Project description #

There are many paths students may take in their studies in the Department of Computer Science. These paths are not only a function of a student’s interests, but also of structural properties of the department’s curriculum, such as the program requirements, courses offered, and their prerequisite and corequisite requirements. Prior art has shown that curricular structure may have an impact on student success (including, for example, graduation time and GPA) [1, 2, 3]. One framework for analysis of curricular structure is to representing the curriculum as a graph, leading to quantitative metrics that represent its complexity [4]. These metrics provide insights into the efficiency of the curriculum and enable comparisons of program curricula offered across different universities.

In this project, you will design, implement, and use a tool for curricular analytics. This tool will create graph-based representations of curricula, use these representations to compute various quantitative metrics, and display visualizations of curricula and these metrics in ways that are accessible to students and university staff. While this tool will use the Department of Computer Science curriculum as a starting point, it may be used to compare our curriculum to similar curricula at other universities. Finally, this tool may be extended beyond what is described in prior art to consider other relevant factors (e.g., program learning outcomes).

This project is ideal for students interested in the intersection of computer science theory, software engineering, and computer science education research.

[1] Wigdahl, Jeffrey, et al. “Curricular efficiency: What role does it play in student success?.” 2014 asee annual conference & exposition. 2014.

[2] Slim, Ahmad, et al. “The impact of course enrollment sequences on student success.” 2016 ieee 30th international conference on advanced information networking and applications (aina).

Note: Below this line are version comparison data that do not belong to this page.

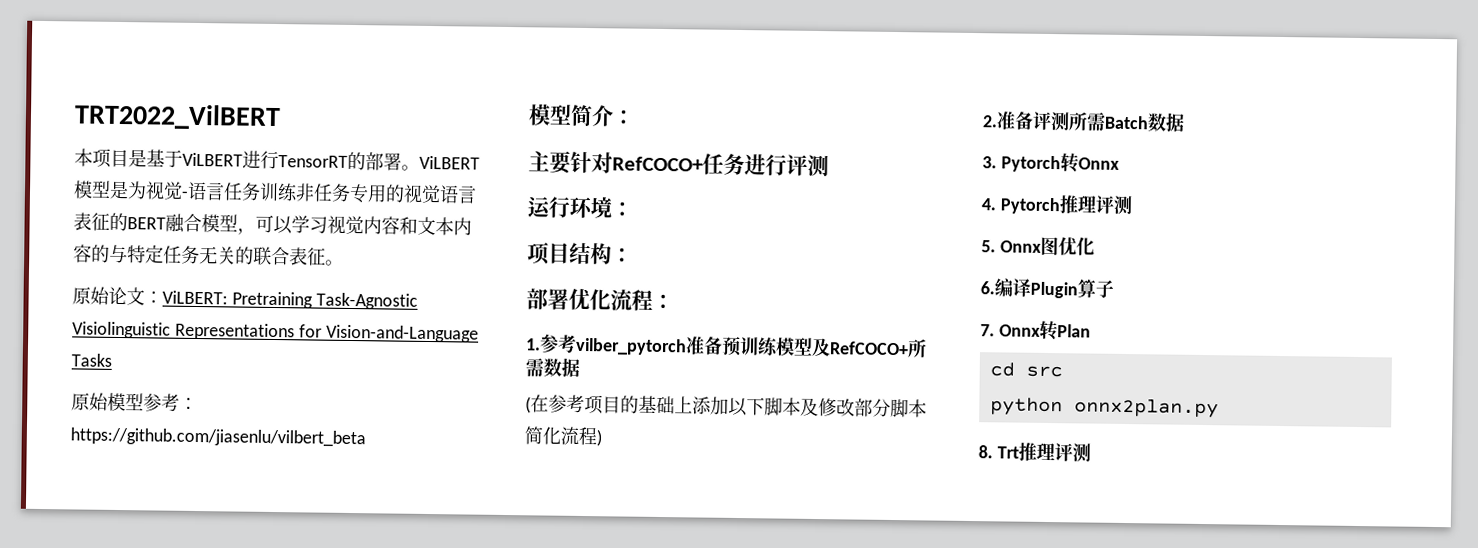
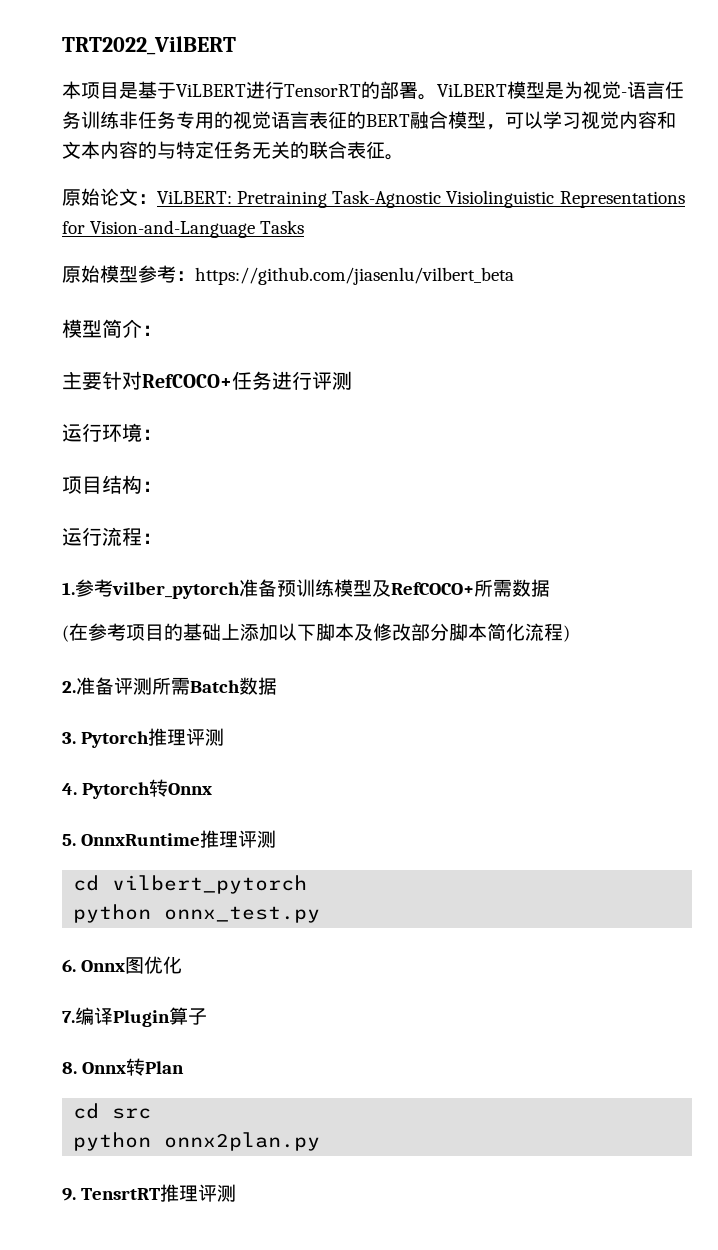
[526,288,611,311] 部署优化 -> [62,527,102,546] 运行
[1059,153,1120,173] [981,195,1133,215] [981,240,996,253] 转Onnx // 4. Pytorch推理评测 // 5. -> [148,728,225,746] [62,779,213,799] [62,830,277,848] [73,875,308,894] [73,904,321,923] [62,959,76,972] 推理评测 // 4. Pytorch转Onnx // 5. OnnxRuntime推理评测 // cd vilbert_pytorch // python onnx_test.py // 6.
[980,281,995,295] 6. -> [62,1011,75,1023] 7.
[980,324,995,337] 7. -> [62,1062,77,1074] 8.
[978,445,1019,459] 8. Trt -> [62,1188,161,1201] 9. TensrtRT

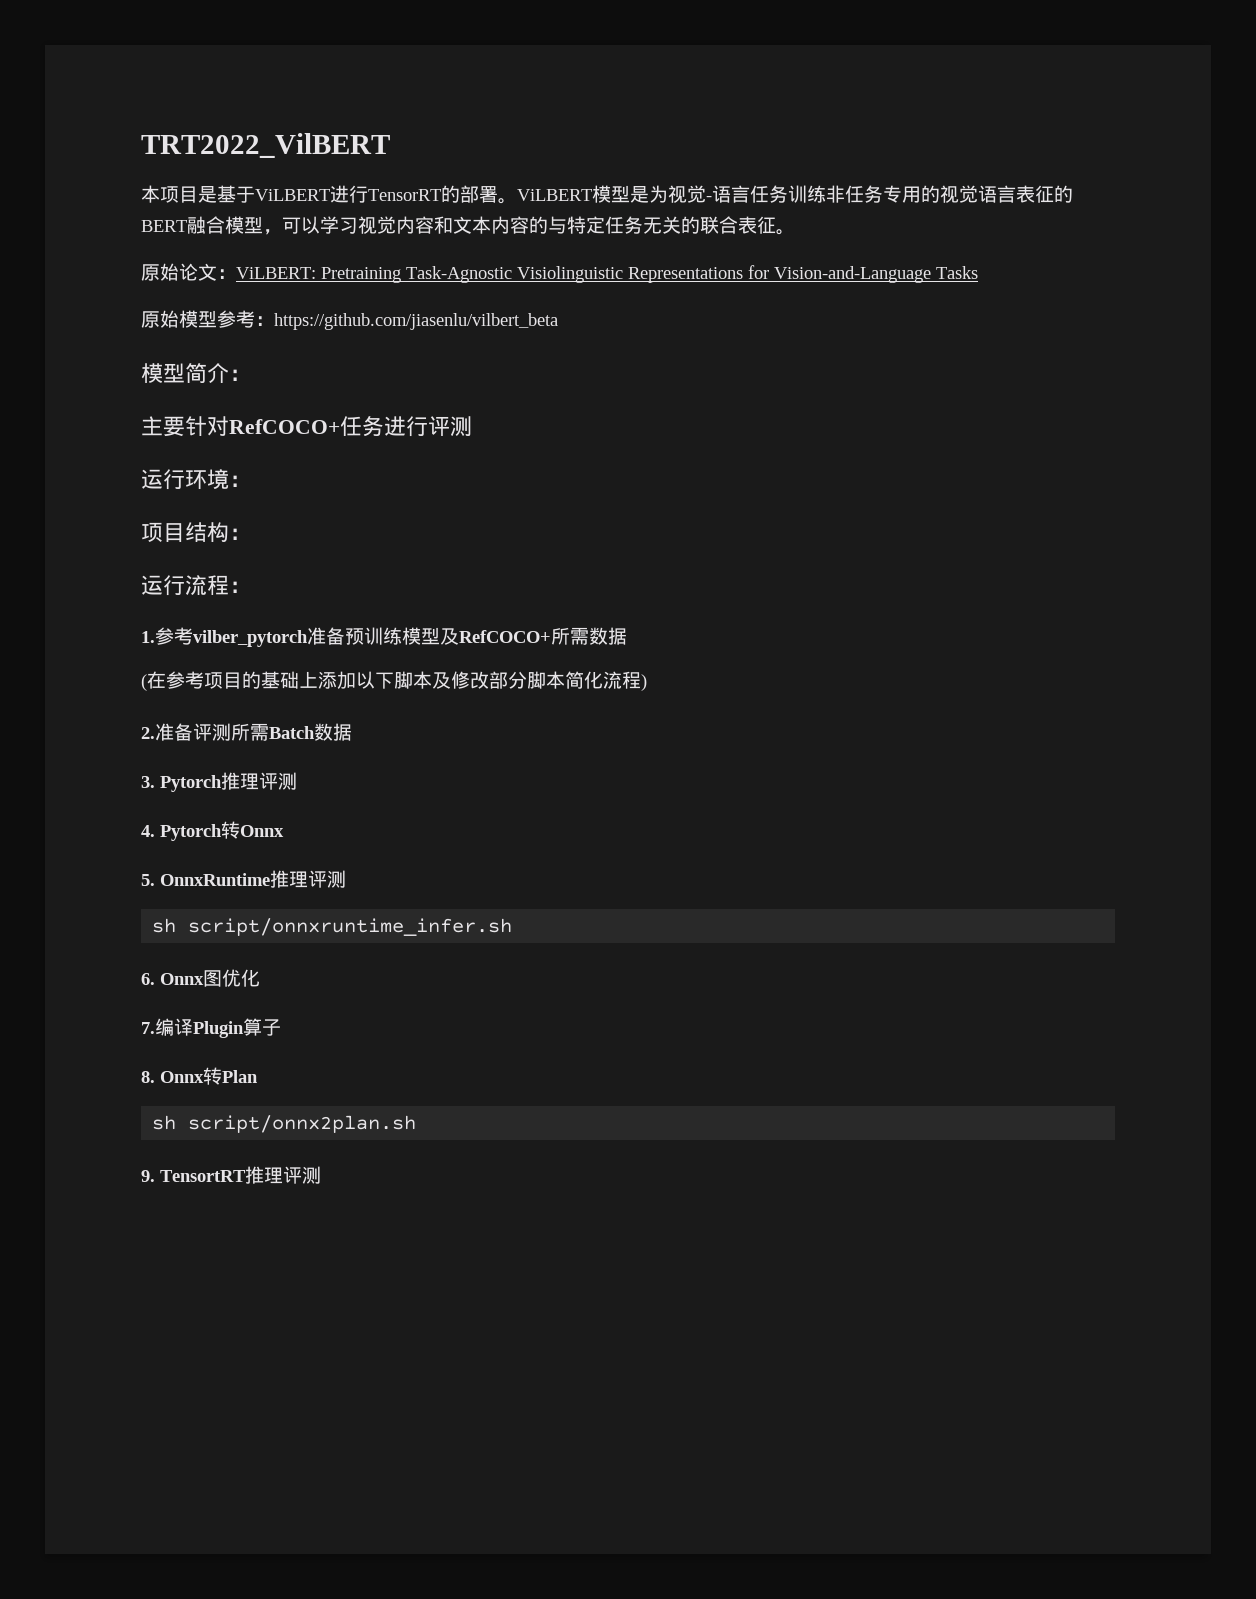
[73,875,308,894] [73,904,321,923] cd vilbert_pytorch // python onnx_test.py -> [152,918,513,936] sh script/onnxruntime_infer.sh
[73,1103,152,1119] [73,1132,321,1151] cd src // python onnx2plan.py -> [152,1115,417,1133] sh script/onnx2plan.sh
[81,1188,161,1200] TensrtRT -> [160,1170,246,1182] TensortRT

IEEE, 2016.

[3] Molontay, Roland, et al. “Characterizing curriculum prerequisite networks by a student flow approach.” IEEE Transactions on Learning Technologies 13.3 (2020): 491-501.

[4] Heileman, Gregory L., et al. “Curricular analytics: A framework for quantifying the impact of curricular reforms and pedagogical innovations.” arXiv preprint arXiv:1811.09676 (2018).

Skills #

Strong software engineering skills and experience with front-end development is required. These skills may be demonstrated through course work (e.g., CSC301, CSC309) and/or relevant internships and projects. Strong proficiency in concepts covered in first-year computer science is required.

Experience creating data visualizations (e.g., by experience with CSC316) is an asset. Interest in computer science education is an asset.

Notes #

This project is supervised by Mario Badr and David Liu.